WORK INSTRUCTION
Only one stretch of the data below should be repeated: the lines from the line containing "[1019,93,1084,114] library, ->" through the line containing "(628, 401) none", inclusive, exactly as they are.

RECORDS FOR THIS EXERCISE

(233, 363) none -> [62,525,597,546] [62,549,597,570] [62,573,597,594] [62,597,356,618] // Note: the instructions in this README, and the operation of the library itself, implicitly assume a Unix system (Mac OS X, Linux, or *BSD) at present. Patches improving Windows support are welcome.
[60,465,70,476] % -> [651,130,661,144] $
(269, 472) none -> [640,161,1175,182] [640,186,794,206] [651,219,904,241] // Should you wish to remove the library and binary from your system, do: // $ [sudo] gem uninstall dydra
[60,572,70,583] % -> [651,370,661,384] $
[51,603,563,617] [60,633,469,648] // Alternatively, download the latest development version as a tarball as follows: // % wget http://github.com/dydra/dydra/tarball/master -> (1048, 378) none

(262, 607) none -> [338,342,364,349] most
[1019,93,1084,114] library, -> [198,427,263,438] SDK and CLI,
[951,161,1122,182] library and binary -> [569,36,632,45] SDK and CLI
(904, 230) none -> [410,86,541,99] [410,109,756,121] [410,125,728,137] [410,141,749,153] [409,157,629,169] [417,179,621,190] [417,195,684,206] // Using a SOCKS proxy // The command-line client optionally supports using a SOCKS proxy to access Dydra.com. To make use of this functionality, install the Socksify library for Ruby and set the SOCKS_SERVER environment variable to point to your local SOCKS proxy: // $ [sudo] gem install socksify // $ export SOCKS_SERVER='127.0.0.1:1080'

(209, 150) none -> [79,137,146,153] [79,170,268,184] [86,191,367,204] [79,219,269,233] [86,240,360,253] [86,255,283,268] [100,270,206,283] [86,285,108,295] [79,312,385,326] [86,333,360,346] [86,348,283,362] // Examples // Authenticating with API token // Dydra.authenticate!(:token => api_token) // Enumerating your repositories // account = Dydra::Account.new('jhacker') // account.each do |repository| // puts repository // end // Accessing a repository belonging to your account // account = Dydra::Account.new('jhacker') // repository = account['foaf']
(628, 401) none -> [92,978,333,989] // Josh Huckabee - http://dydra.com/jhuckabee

* * *

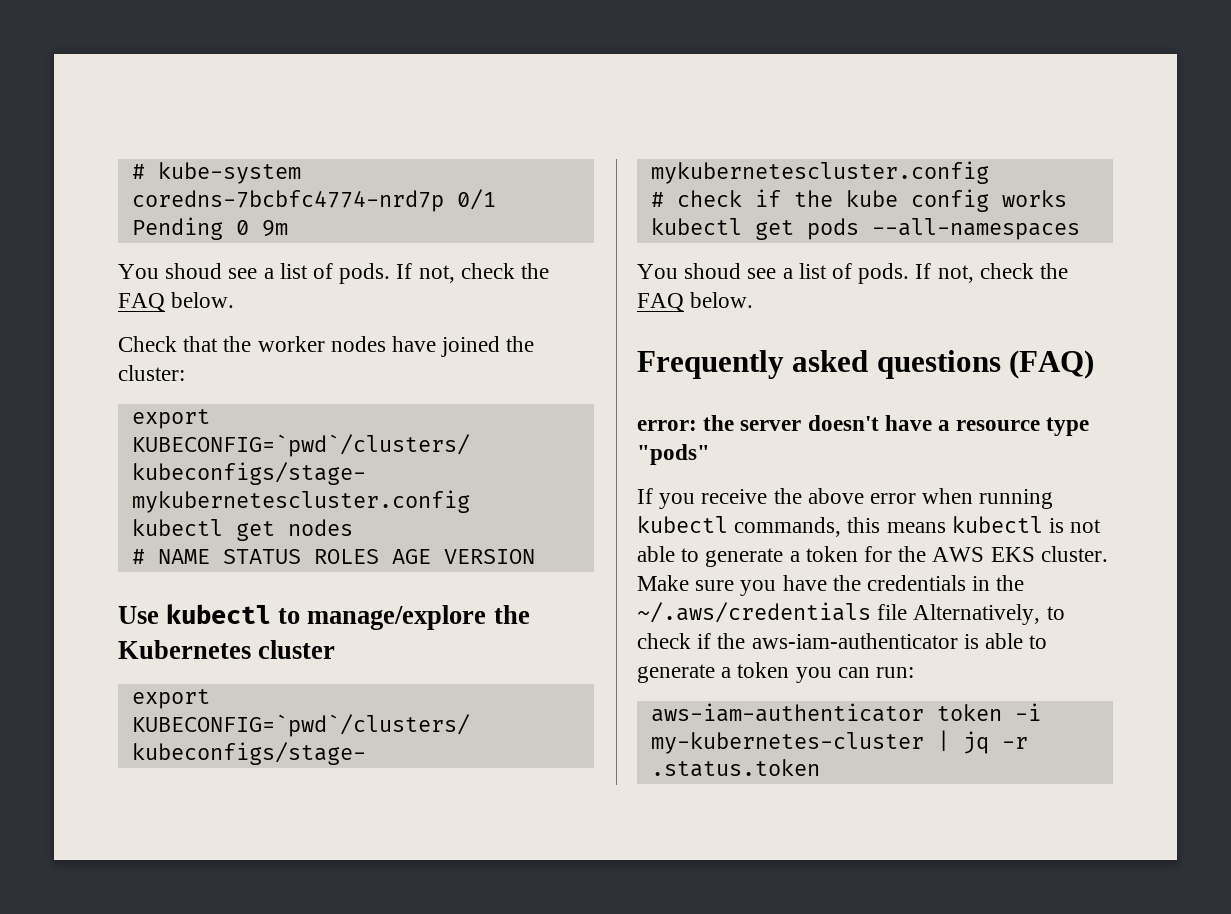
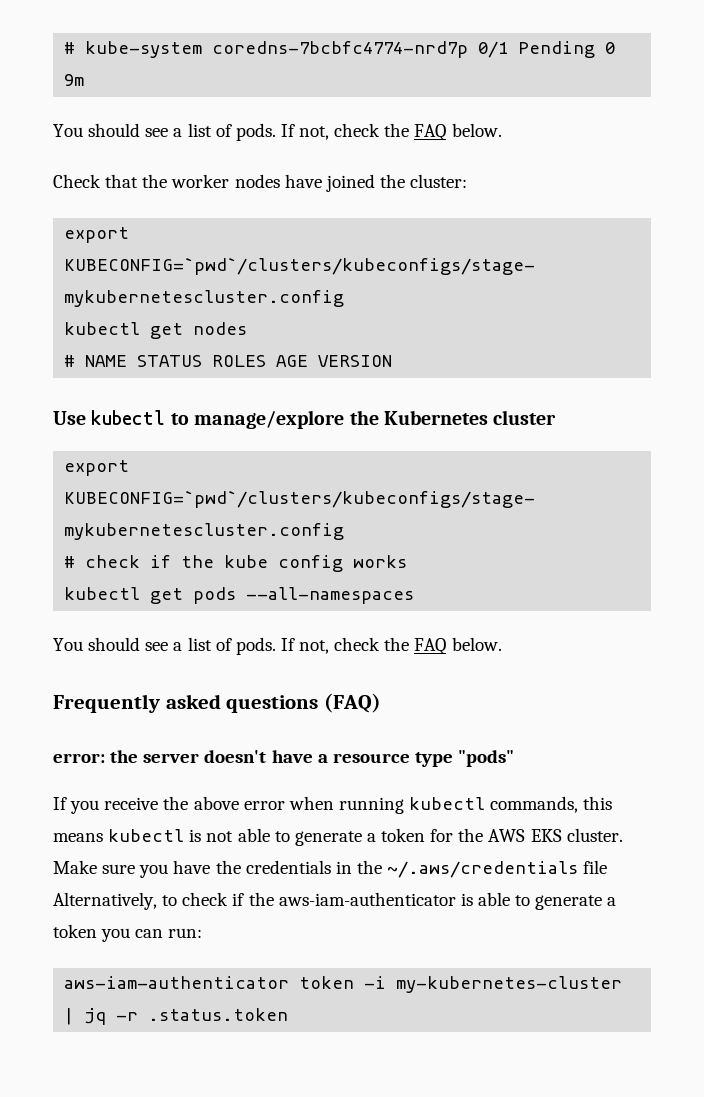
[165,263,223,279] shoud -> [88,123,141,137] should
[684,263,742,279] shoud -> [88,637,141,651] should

FINISHED TASK
[1019,93,1084,114] library, -> [198,427,263,438] SDK and CLI,
[951,161,1122,182] library and binary -> [569,36,632,45] SDK and CLI
(904, 230) none -> [410,86,541,99] [410,109,756,121] [410,125,728,137] [410,141,749,153] [409,157,629,169] [417,179,621,190] [417,195,684,206] // Using a SOCKS proxy // The command-line client optionally supports using a SOCKS proxy to access Dydra.com. To make use of this functionality, install the Socksify library for Ruby and set the SOCKS_SERVER environment variable to point to your local SOCKS proxy: // $ [sudo] gem install socksify // $ export SOCKS_SERVER='127.0.0.1:1080'

(209, 150) none -> [79,137,146,153] [79,170,268,184] [86,191,367,204] [79,219,269,233] [86,240,360,253] [86,255,283,268] [100,270,206,283] [86,285,108,295] [79,312,385,326] [86,333,360,346] [86,348,283,362] // Examples // Authenticating with API token // Dydra.authenticate!(:token => api_token) // Enumerating your repositories // account = Dydra::Account.new('jhacker') // account.each do |repository| // puts repository // end // Accessing a repository belonging to your account // account = Dydra::Account.new('jhacker') // repository = account['foaf']
(628, 401) none -> [92,978,333,989] // Josh Huckabee - http://dydra.com/jhuckabee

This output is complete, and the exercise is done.